Excerpted data START

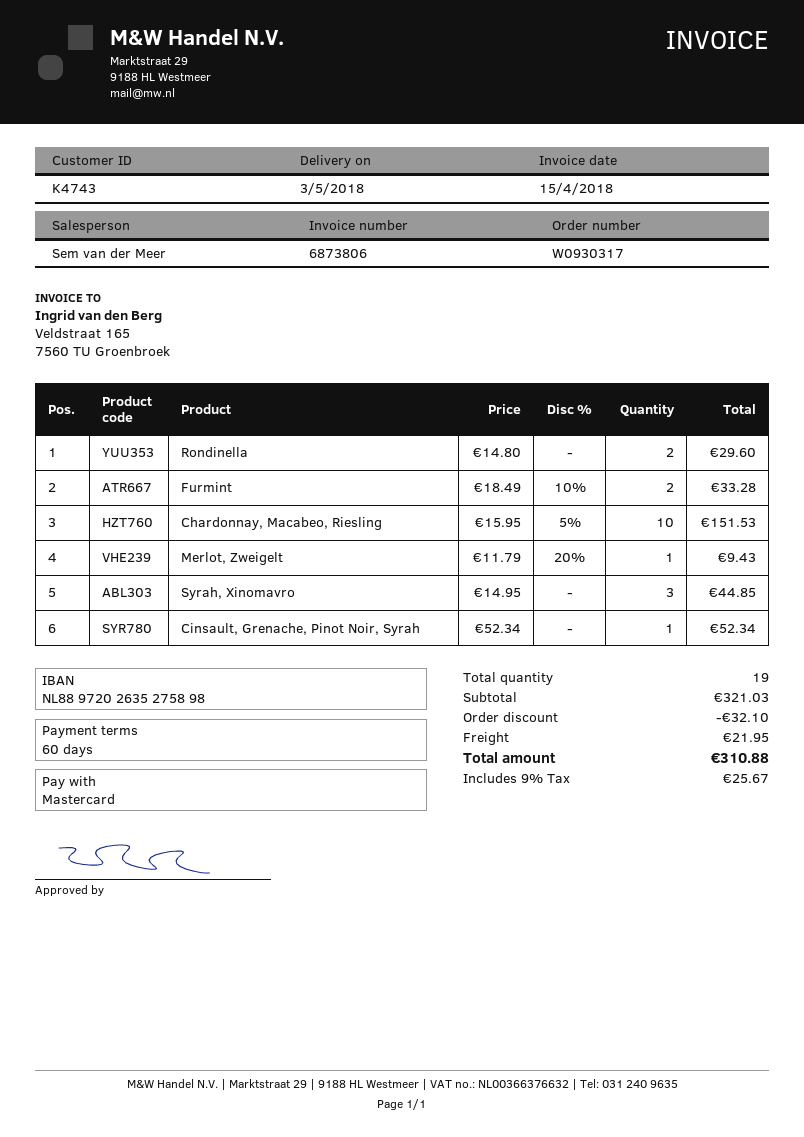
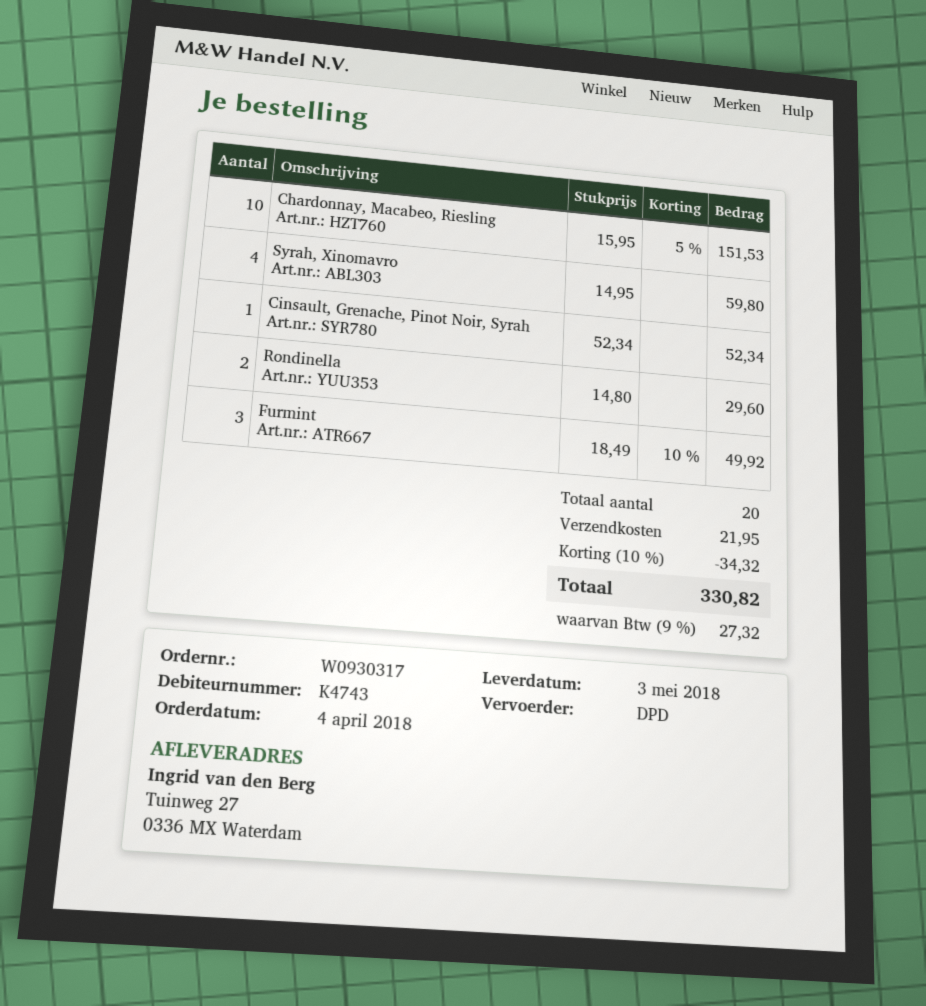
Furmint: 2 x 18.49 - 10% = 33.28 -> 3 x 18.49 - 10% = 49.92
Merlot, Zweigelt: 1 x 11.79 - 20% = 9.43 -> none
Syrah, Xinomavro: 3 x 14.95 = 44.85 -> 4 x 14.95 = 59.80
total quantity: 19 -> 20
discount: 32.10 -> 34.32
tax: 9% = 25.67 -> 9% = 27.32
total: 310.88 -> 330.82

Excerpted data END

● Task to carry out
For this exercise, copy the entries above exactly and skip any picture.

● Your solution
Furmint: 2 x 18.49 - 10% = 33.28 -> 3 x 18.49 - 10% = 49.92
Merlot, Zweigelt: 1 x 11.79 - 20% = 9.43 -> none
Syrah, Xinomavro: 3 x 14.95 = 44.85 -> 4 x 14.95 = 59.80
total quantity: 19 -> 20
discount: 32.10 -> 34.32
tax: 9% = 25.67 -> 9% = 27.32
total: 310.88 -> 330.82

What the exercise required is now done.